Recorded data
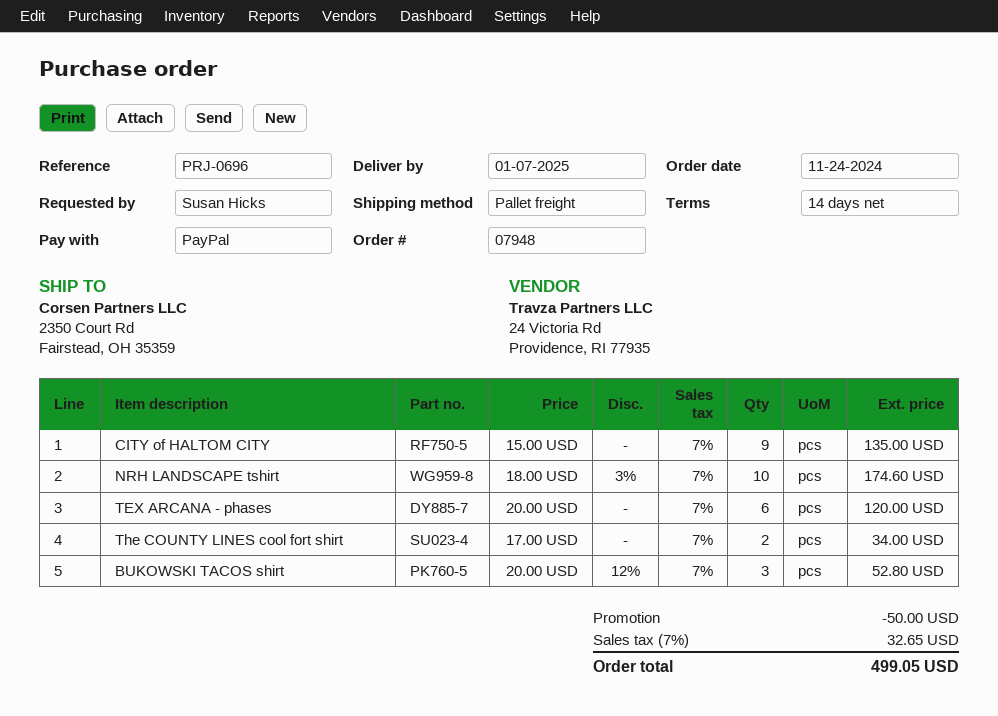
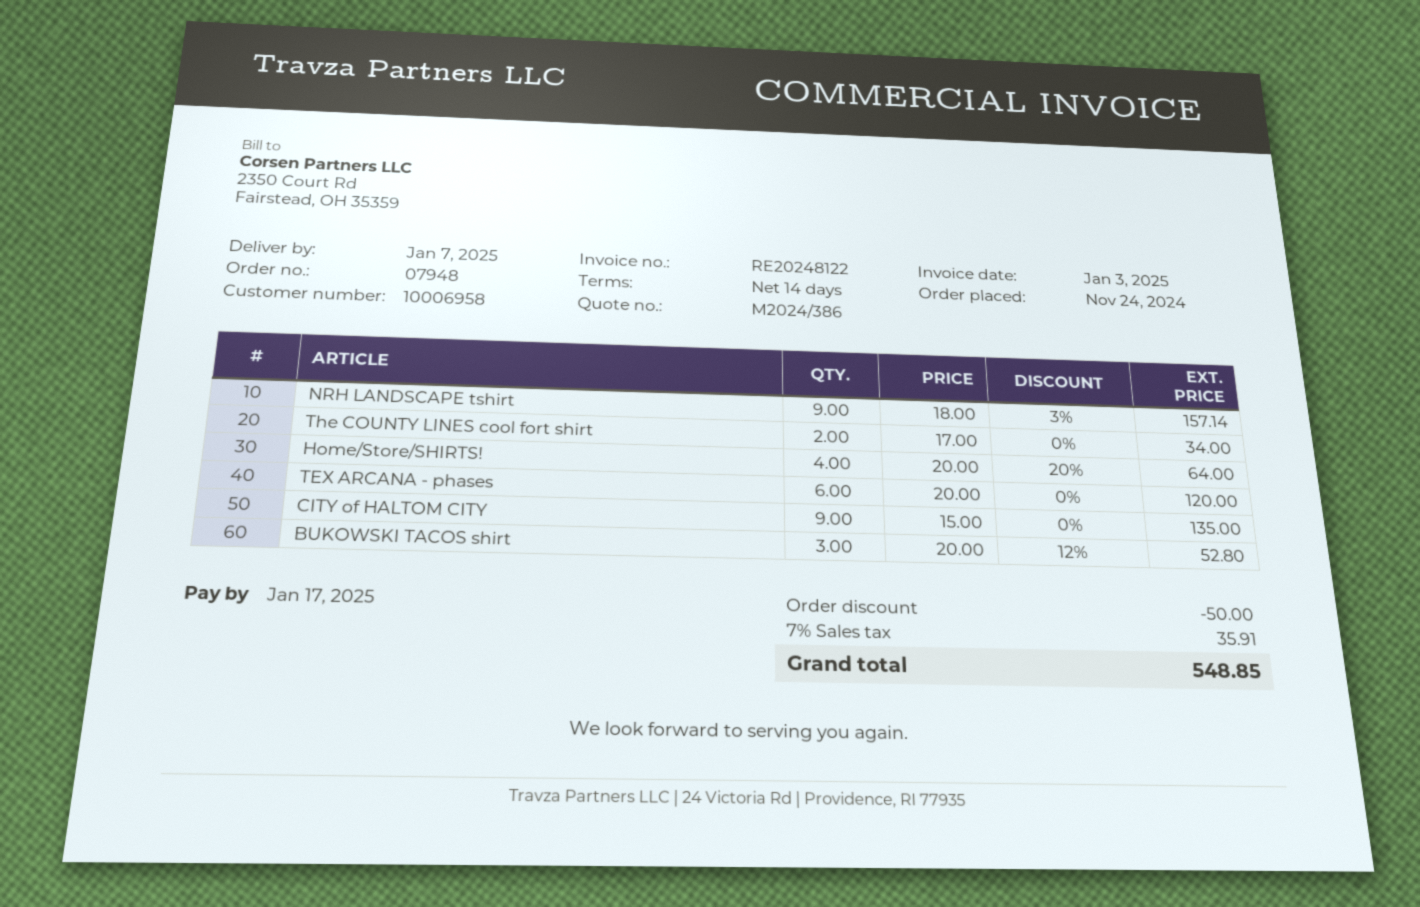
NRH LANDSCAPE tshirt: 10 x 18.00 - 3% = 174.60 -> 9 x 18.00 - 3% = 157.14
Home/Store/SHIRTS!: none -> 4 x 20.00 - 20% = 64.00
tax: 7% = 32.65 -> 7% = 35.91
total: 499.05 -> 548.85

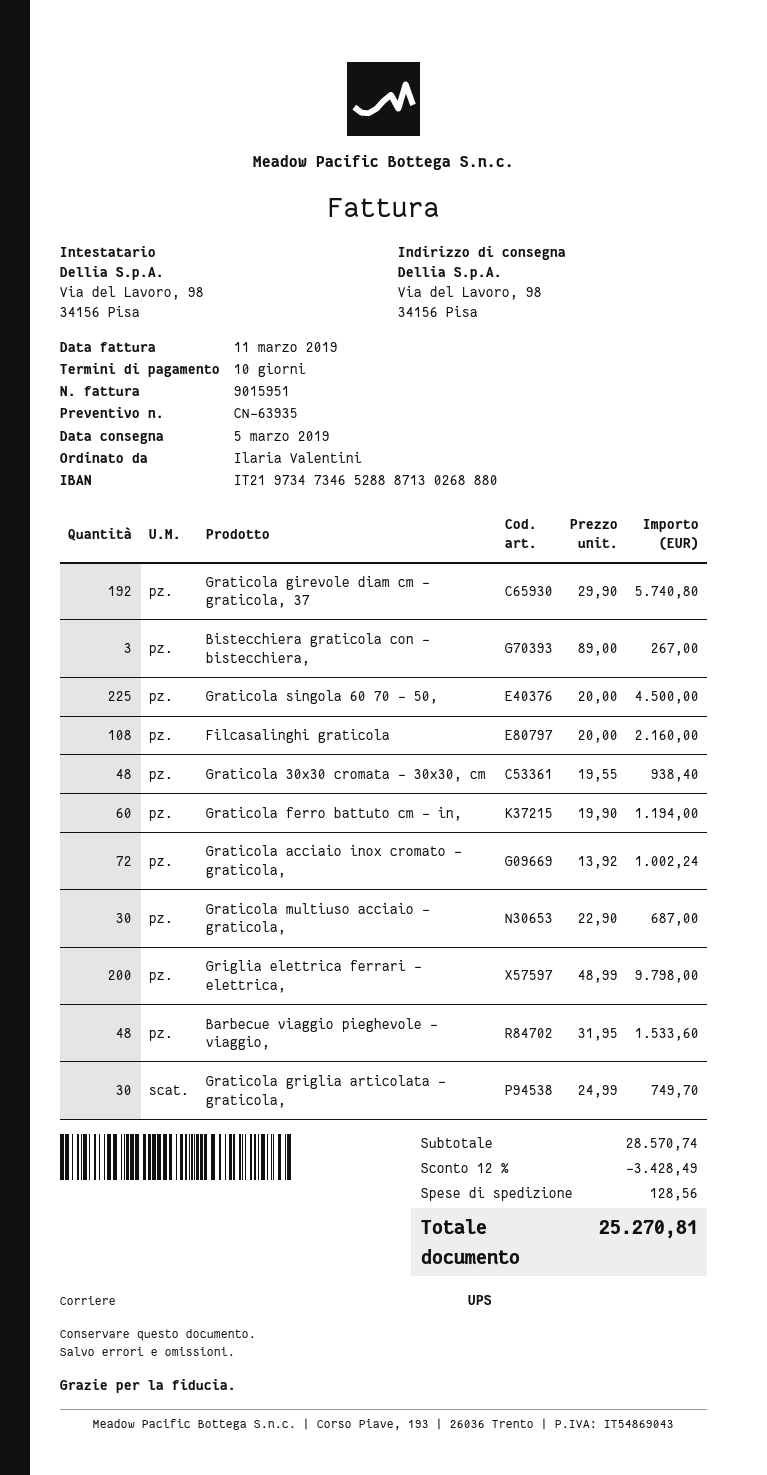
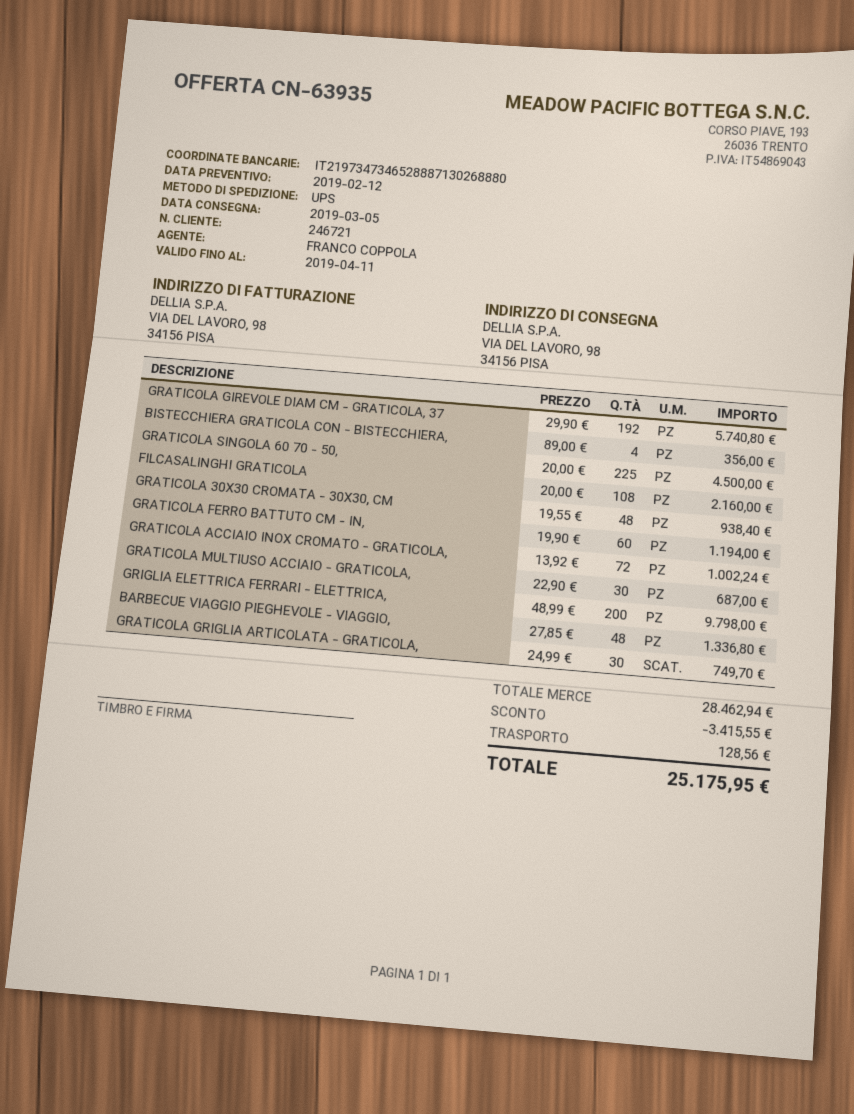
Bistecchiera graticola con - bistecchiera,: 3 x 89.00 = 267.00 -> 4 x 89.00 = 356.00
Barbecue viaggio pieghevole - viaggio,: 48 x 31.95 = 1533.60 -> 48 x 27.85 = 1336.80
subtotal: 28570.74 -> 28462.94
discount: 3428.49 -> 3415.55
total: 25270.81 -> 25175.95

Task directions: Copy the lines from the line that contains "Home/Store/SHIRTS!: none ->" through the end of the records, exactly and with nothing added; leave the pictures out.

Written solution:
Home/Store/SHIRTS!: none -> 4 x 20.00 - 20% = 64.00
tax: 7% = 32.65 -> 7% = 35.91
total: 499.05 -> 548.85

Bistecchiera graticola con - bistecchiera,: 3 x 89.00 = 267.00 -> 4 x 89.00 = 356.00
Barbecue viaggio pieghevole - viaggio,: 48 x 31.95 = 1533.60 -> 48 x 27.85 = 1336.80
subtotal: 28570.74 -> 28462.94
discount: 3428.49 -> 3415.55
total: 25270.81 -> 25175.95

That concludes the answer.